__Task goal__: Transcribe the following records exactly, images excluded.
[Listed records — start]
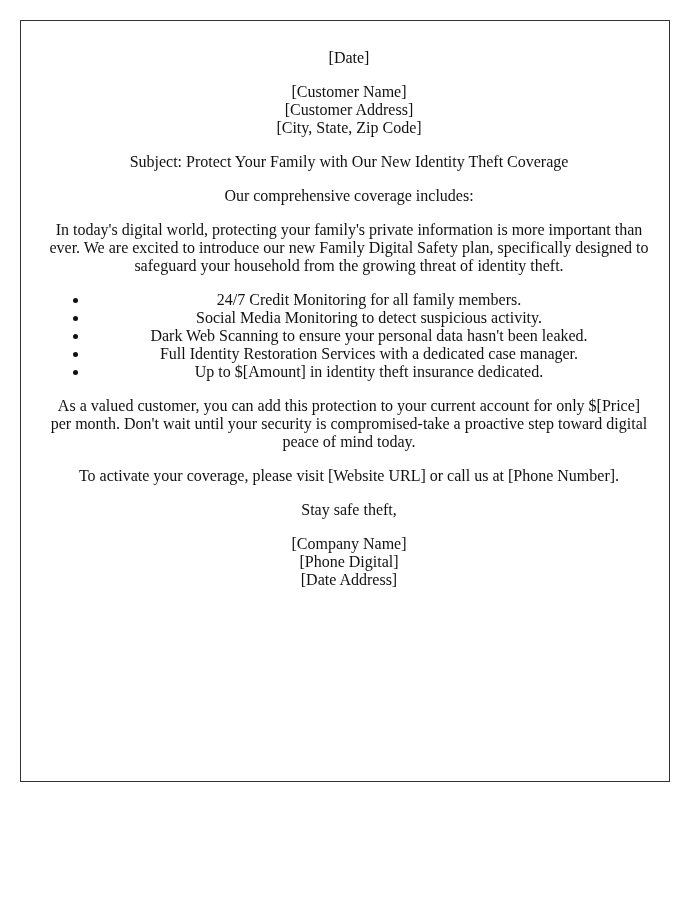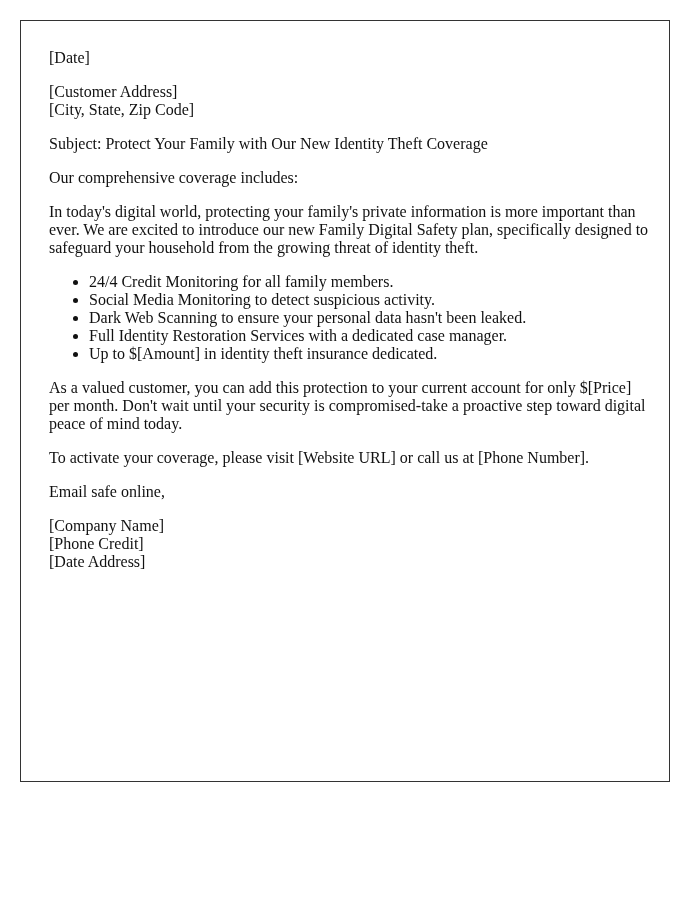--- a/index.html
+++ b/index.html
@@ -9,57 +9,59 @@
       font-size: 16px; line-height: 18px; color: #111111;
       position: relative;
     }
     .letter {
       position: absolute;
       left: 20px; top: 20px;
       width: 600px; height: 720px;
       border: 1px solid #333333;
       padding: 20px 20px 20px 28px;
       box-sizing: content-box;
+      text-align: center;
     }
     .letter p { margin: 0 0 16px 0; }
     .letter p.first { margin-top: 8px; }
     .letter ul { margin: 0 0 16px 0; padding-left: 40px; }
     .letter li { margin: 0; }
     .block span { display: block; }
   </style>
 </head>
 <body>
 
 <div class="letter">
   <p class="first">[Date]</p>
 
   <p class="block">
+    <span>[Customer Name]</span>
     <span>[Customer Address]</span>
     <span>[City, State, Zip Code]</span>
   </p>
 
   <p>Subject: Protect Your Family with Our New Identity Theft Coverage</p>
 
 
   <p>Our comprehensive coverage includes:</p>
 
   <p>In today's digital world, protecting your family's private information is more important than ever. We are excited to introduce our new Family Digital Safety plan, specifically designed to safeguard your household from the growing threat of identity theft.</p>
 
   <ul>
-    <li>24/4 Credit Monitoring for all family members.</li>
+    <li>24/7 Credit Monitoring for all family members.</li>
     <li>Social Media Monitoring to detect suspicious activity.</li>
     <li>Dark Web Scanning to ensure your personal data hasn't been leaked.</li>
     <li>Full Identity Restoration Services with a dedicated case manager.</li>
     <li>Up to $[Amount] in identity theft insurance dedicated.</li>
   </ul>
 
   <p>As a valued customer, you can add this protection to your current account for only $[Price] per month. Don't wait until your security is compromised-take a proactive step toward digital peace of mind today.</p>
 
   <p>To activate your coverage, please visit [Website URL] or call us at [Phone Number].</p>
 
-  <p>Email safe online,</p>
+  <p>Stay safe theft,</p>
 
   <p class="block">
     <span>[Company Name]</span>
-    <span>[Phone Credit]</span>
+    <span>[Phone Digital]</span>
     <span>[Date Address]</span>
   </p>
 </div>
 
 </body></html>

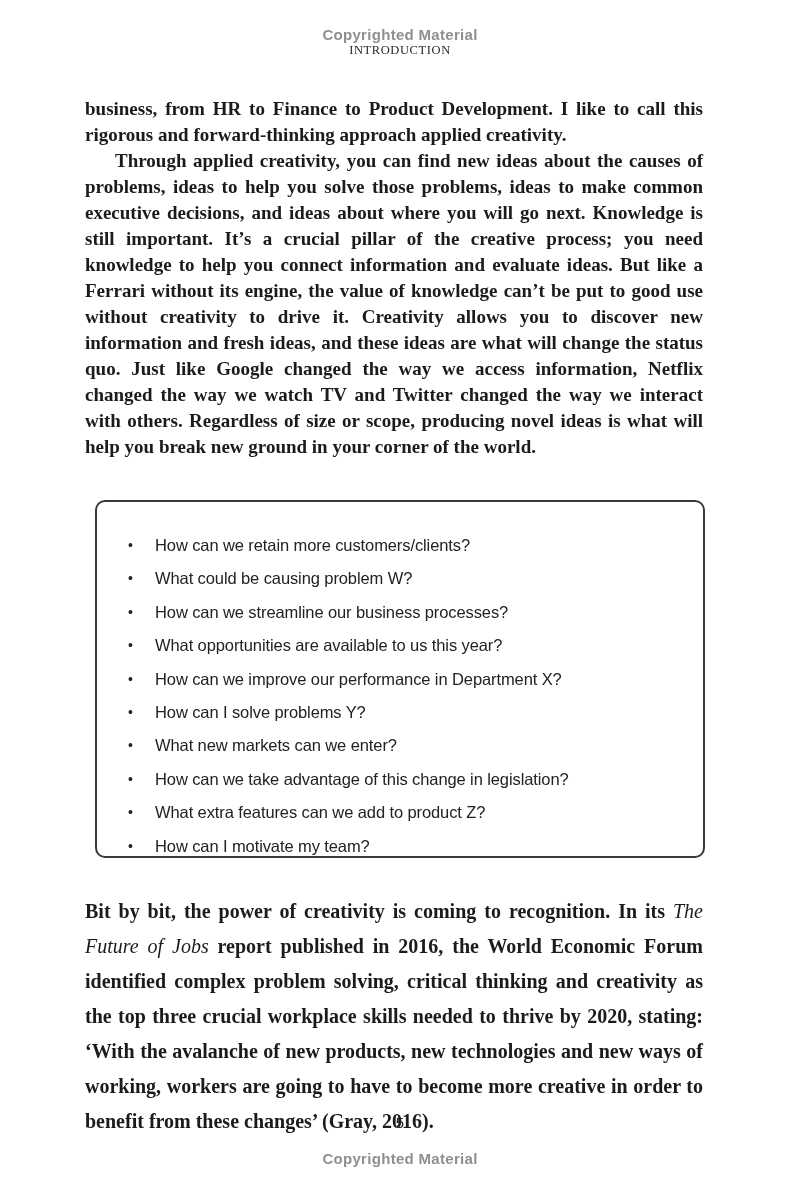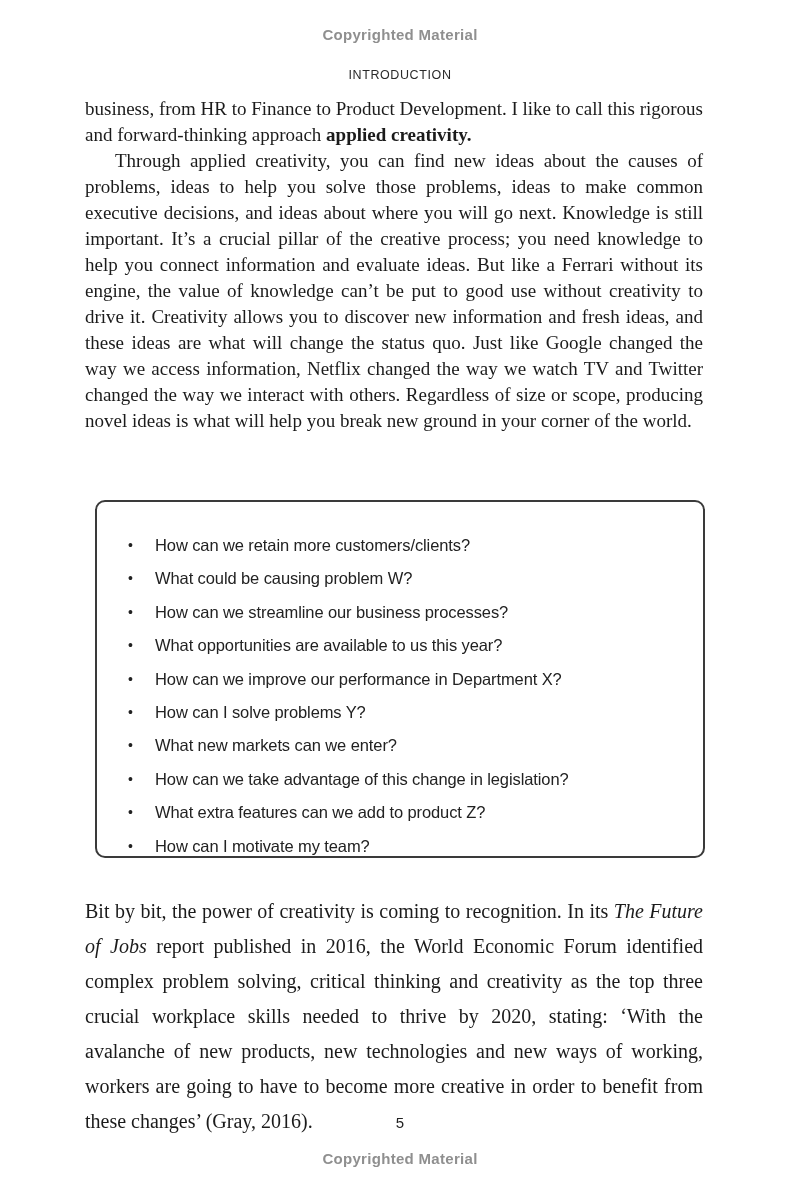--- a/index.html
+++ b/index.html
@@ -18,38 +18,38 @@
     top: 26px; left: 0; width: 100%;
     text-align: center;
     font-family: "Liberation Sans", sans-serif;
     font-size: 15px;
     font-weight: 700;
     color: #8f8f8f;
     letter-spacing: 0.3px;
   }
   .section-header {
     position: absolute;
-    top: 68px; left: 0; width: 100%;
+    top: 43px; left: 0; width: 100%;
     text-align: center;
-    font-family: Liberation Sans, sans-serif;
+    font-family: Liberation Serif, serif;
     font-size: 12.5px;
     font-weight: 400;
     color: #2a2a2a;
     letter-spacing: 0.6px;
   }
   .content {
     position: absolute;
     top: 96px; left: 85px; width: 618px;
     font-size: 19px;
     line-height: 26px;
     text-align: justify;
   }
   .content p { margin: 0; }
   .para-indent { text-indent: 30px; }
-  .seg-normal { font-style: normal; font-weight: normal; }
+  .seg-normal { font-style: normal; font-weight: bold; }
   .seg-bold { font-weight: bold; margin-top: 8px; }
   .seg-italic { font-style: italic; }
   .callout {
     position: absolute;
     top: 500px; left: 95px; width: 610px; height: 358px;
     box-sizing: border-box;
     border: 2px solid #3a3a3a;
     border-radius: 10px;
     padding: 17px 22px 10px 22px;
     font-family: "Liberation Sans", sans-serif;

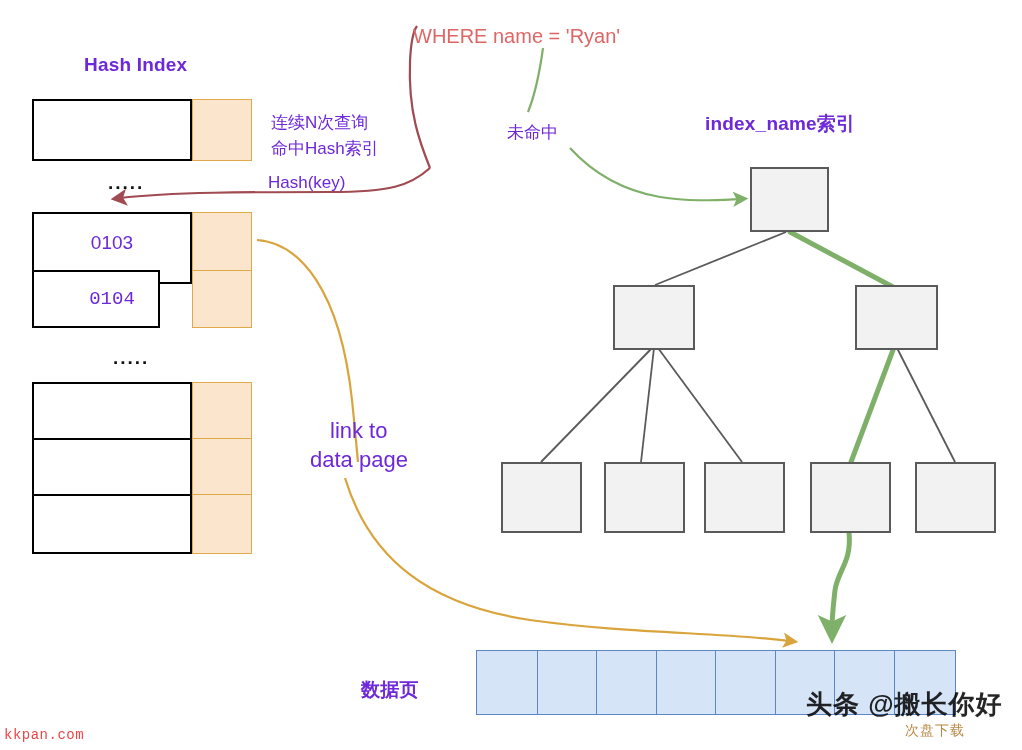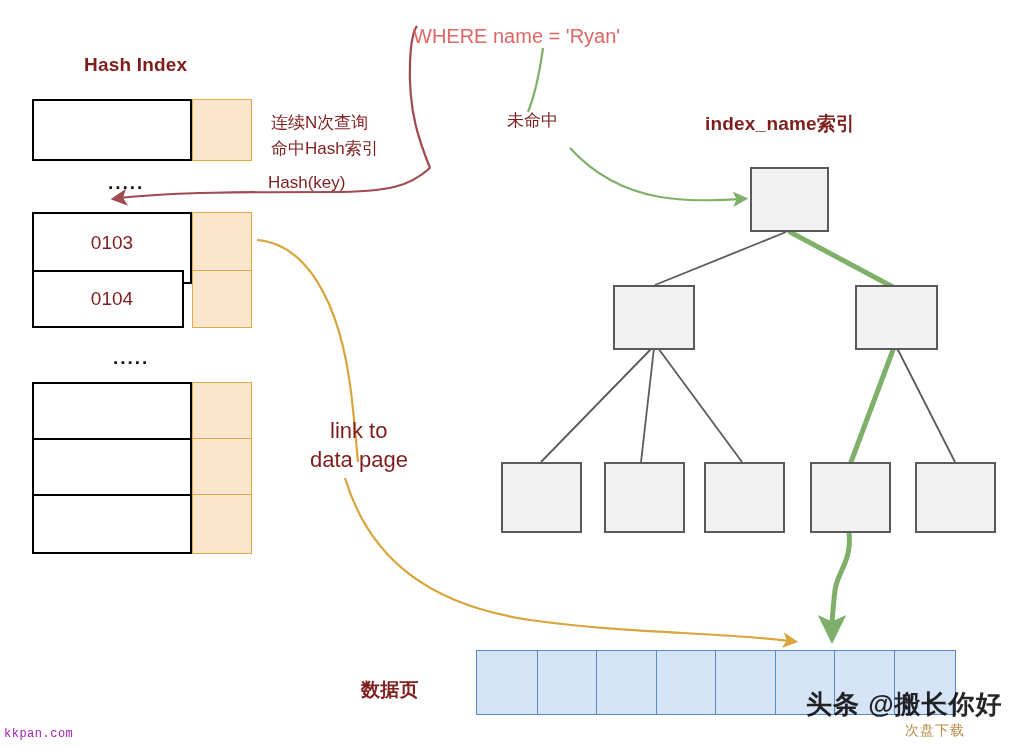--- a/index.html
+++ b/index.html
@@ -19,21 +19,21 @@
     position: absolute;
     left: 0;
     top: 0;
     width: 1022px;
     height: 750px;
     pointer-events: none;
   }
   .txt {
     position: absolute;
     white-space: pre;
-    color: #7f1d1d;
+    color: #6d28d9;
   }
   .title-bold {
     font-weight: bold;
     font-size: 19px;
     letter-spacing: 0.2px;
   }
   .label-cn {
     font-size: 17px;
     line-height: 26px;
   }
@@ -83,22 +83,22 @@
   .dcell {
     box-sizing: border-box;
     background: #d6e4f7;
     border: 1.5px solid #5b87c7;
     margin-left: -1.5px;
   }
   .dcell:first-child { margin-left: 0; }
   .wm-left {
     position: absolute;
     font-family: "Liberation Mono", "DejaVu Sans Mono", monospace;
-    font-size: 12px;
-    color: #a21caf;
+    font-size: 14px;
+    color: #ef4444;
     letter-spacing: 0.5px;
   }
   .wm-right {
     position: absolute;
     font-size: 26px;
     font-weight: bold;
     color: #000000;
     opacity: 0.85;
     letter-spacing: 1px;
   }
@@ -174,21 +174,21 @@
   </div>
 
   <div class="txt dots" style="left:108px; top:172px;">.....</div>
 
   <div>
     <div class="hrow" style="left:32px; top:212px; width:160px; height:72px;">
       <div class="txt cellnum" style="left:0; top:18px; width:156px;">0103</div>
     </div>
     <div class="hcell-right" style="left:192px; top:212px; width:60px; height:60px;"></div>
 
-    <div class="hrow" style="left:32px; top:270px; width:152px; height:58px;">
+    <div class="hrow" style="left:32px; top:270px; width:128px; height:58px;font-family:Liberation Mono, monospace;">
       <div class="txt cellnum" style="left:0; top:16px; width:156px;">0104</div>
     </div>
     <div class="hcell-right" style="left:192px; top:270px; width:60px; height:58px;"></div>
   </div>
 
   <div class="txt dots" style="left:113px; top:347px;">.....</div>
 
   <div>
     <div class="hrow" style="left:32px; top:382px; width:160px; height:58px;">
       <div class="txt cellnum" style="left:0; top:16px; width:156px;"></div>
@@ -205,21 +205,21 @@
     </div>
     <div class="hcell-right" style="left:192px; top:494px; width:60px; height:60px;"></div>
   </div>
 
   <div class="txt where-text" style="left:413px; top:25px;">WHERE name = 'Ryan'</div>
 
   <div class="txt label-cn" style="left:271px; top:110px;">连续N次查询</div>
   <div class="txt label-cn" style="left:271px; top:136px;">命中Hash索引</div>
   <div class="txt label-cn" style="left:268px; top:170px;">Hash(key)</div>
 
-  <div class="txt label-cn" style="left:507px; top:108px;">未命中</div>
+  <div class="txt label-cn" style="left:507px; top:120px;">未命中</div>
 
   <div class="txt title-bold" style="left:705px; top:111px;">index_name索引</div>
 
   <div class="txt label-en" style="left:330px; top:418px;">link to</div>
   <div class="txt label-en" style="left:310px; top:447px;">data page</div>
 
   <div class="tnode" style="left:750px; top:167px; width:79px; height:65px;">
     <div class="txt cellnum" style="left:0; top:20px; width:75px;"></div>
   </div>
[Listed records — finish]
__Task response__:
--- a/index.html
+++ b/index.html
@@ -9,57 +9,59 @@
       font-size: 16px; line-height: 18px; color: #111111;
       position: relative;
     }
     .letter {
       position: absolute;
       left: 20px; top: 20px;
       width: 600px; height: 720px;
       border: 1px solid #333333;
       padding: 20px 20px 20px 28px;
       box-sizing: content-box;
+      text-align: center;
     }
     .letter p { margin: 0 0 16px 0; }
     .letter p.first { margin-top: 8px; }
     .letter ul { margin: 0 0 16px 0; padding-left: 40px; }
     .letter li { margin: 0; }
     .block span { display: block; }
   </style>
 </head>
 <body>
 
 <div class="letter">
   <p class="first">[Date]</p>
 
   <p class="block">
+    <span>[Customer Name]</span>
     <span>[Customer Address]</span>
     <span>[City, State, Zip Code]</span>
   </p>
 
   <p>Subject: Protect Your Family with Our New Identity Theft Coverage</p>
 
 
   <p>Our comprehensive coverage includes:</p>
 
   <p>In today's digital world, protecting your family's private information is more important than ever. We are excited to introduce our new Family Digital Safety plan, specifically designed to safeguard your household from the growing threat of identity theft.</p>
 
   <ul>
-    <li>24/4 Credit Monitoring for all family members.</li>
+    <li>24/7 Credit Monitoring for all family members.</li>
     <li>Social Media Monitoring to detect suspicious activity.</li>
     <li>Dark Web Scanning to ensure your personal data hasn't been leaked.</li>
     <li>Full Identity Restoration Services with a dedicated case manager.</li>
     <li>Up to $[Amount] in identity theft insurance dedicated.</li>
   </ul>
 
   <p>As a valued customer, you can add this protection to your current account for only $[Price] per month. Don't wait until your security is compromised-take a proactive step toward digital peace of mind today.</p>
 
   <p>To activate your coverage, please visit [Website URL] or call us at [Phone Number].</p>
 
-  <p>Email safe online,</p>
+  <p>Stay safe theft,</p>
 
   <p class="block">
     <span>[Company Name]</span>
-    <span>[Phone Credit]</span>
+    <span>[Phone Digital]</span>
     <span>[Date Address]</span>
   </p>
 </div>
 
 </body></html>

--- a/index.html
+++ b/index.html
@@ -18,38 +18,38 @@
     top: 26px; left: 0; width: 100%;
     text-align: center;
     font-family: "Liberation Sans", sans-serif;
     font-size: 15px;
     font-weight: 700;
     color: #8f8f8f;
     letter-spacing: 0.3px;
   }
   .section-header {
     position: absolute;
-    top: 68px; left: 0; width: 100%;
+    top: 43px; left: 0; width: 100%;
     text-align: center;
-    font-family: Liberation Sans, sans-serif;
+    font-family: Liberation Serif, serif;
     font-size: 12.5px;
     font-weight: 400;
     color: #2a2a2a;
     letter-spacing: 0.6px;
   }
   .content {
     position: absolute;
     top: 96px; left: 85px; width: 618px;
     font-size: 19px;
     line-height: 26px;
     text-align: justify;
   }
   .content p { margin: 0; }
   .para-indent { text-indent: 30px; }
-  .seg-normal { font-style: normal; font-weight: normal; }
+  .seg-normal { font-style: normal; font-weight: bold; }
   .seg-bold { font-weight: bold; margin-top: 8px; }
   .seg-italic { font-style: italic; }
   .callout {
     position: absolute;
     top: 500px; left: 95px; width: 610px; height: 358px;
     box-sizing: border-box;
     border: 2px solid #3a3a3a;
     border-radius: 10px;
     padding: 17px 22px 10px 22px;
     font-family: "Liberation Sans", sans-serif;

--- a/index.html
+++ b/index.html
@@ -19,21 +19,21 @@
     position: absolute;
     left: 0;
     top: 0;
     width: 1022px;
     height: 750px;
     pointer-events: none;
   }
   .txt {
     position: absolute;
     white-space: pre;
-    color: #7f1d1d;
+    color: #6d28d9;
   }
   .title-bold {
     font-weight: bold;
     font-size: 19px;
     letter-spacing: 0.2px;
   }
   .label-cn {
     font-size: 17px;
     line-height: 26px;
   }
@@ -83,22 +83,22 @@
   .dcell {
     box-sizing: border-box;
     background: #d6e4f7;
     border: 1.5px solid #5b87c7;
     margin-left: -1.5px;
   }
   .dcell:first-child { margin-left: 0; }
   .wm-left {
     position: absolute;
     font-family: "Liberation Mono", "DejaVu Sans Mono", monospace;
-    font-size: 12px;
-    color: #a21caf;
+    font-size: 14px;
+    color: #ef4444;
     letter-spacing: 0.5px;
   }
   .wm-right {
     position: absolute;
     font-size: 26px;
     font-weight: bold;
     color: #000000;
     opacity: 0.85;
     letter-spacing: 1px;
   }
@@ -174,21 +174,21 @@
   </div>
 
   <div class="txt dots" style="left:108px; top:172px;">.....</div>
 
   <div>
     <div class="hrow" style="left:32px; top:212px; width:160px; height:72px;">
       <div class="txt cellnum" style="left:0; top:18px; width:156px;">0103</div>
     </div>
     <div class="hcell-right" style="left:192px; top:212px; width:60px; height:60px;"></div>
 
-    <div class="hrow" style="left:32px; top:270px; width:152px; height:58px;">
+    <div class="hrow" style="left:32px; top:270px; width:128px; height:58px;font-family:Liberation Mono, monospace;">
       <div class="txt cellnum" style="left:0; top:16px; width:156px;">0104</div>
     </div>
     <div class="hcell-right" style="left:192px; top:270px; width:60px; height:58px;"></div>
   </div>
 
   <div class="txt dots" style="left:113px; top:347px;">.....</div>
 
   <div>
     <div class="hrow" style="left:32px; top:382px; width:160px; height:58px;">
       <div class="txt cellnum" style="left:0; top:16px; width:156px;"></div>
@@ -205,21 +205,21 @@
     </div>
     <div class="hcell-right" style="left:192px; top:494px; width:60px; height:60px;"></div>
   </div>
 
   <div class="txt where-text" style="left:413px; top:25px;">WHERE name = 'Ryan'</div>
 
   <div class="txt label-cn" style="left:271px; top:110px;">连续N次查询</div>
   <div class="txt label-cn" style="left:271px; top:136px;">命中Hash索引</div>
   <div class="txt label-cn" style="left:268px; top:170px;">Hash(key)</div>
 
-  <div class="txt label-cn" style="left:507px; top:108px;">未命中</div>
+  <div class="txt label-cn" style="left:507px; top:120px;">未命中</div>
 
   <div class="txt title-bold" style="left:705px; top:111px;">index_name索引</div>
 
   <div class="txt label-en" style="left:330px; top:418px;">link to</div>
   <div class="txt label-en" style="left:310px; top:447px;">data page</div>
 
   <div class="tnode" style="left:750px; top:167px; width:79px; height:65px;">
     <div class="txt cellnum" style="left:0; top:20px; width:75px;"></div>
   </div>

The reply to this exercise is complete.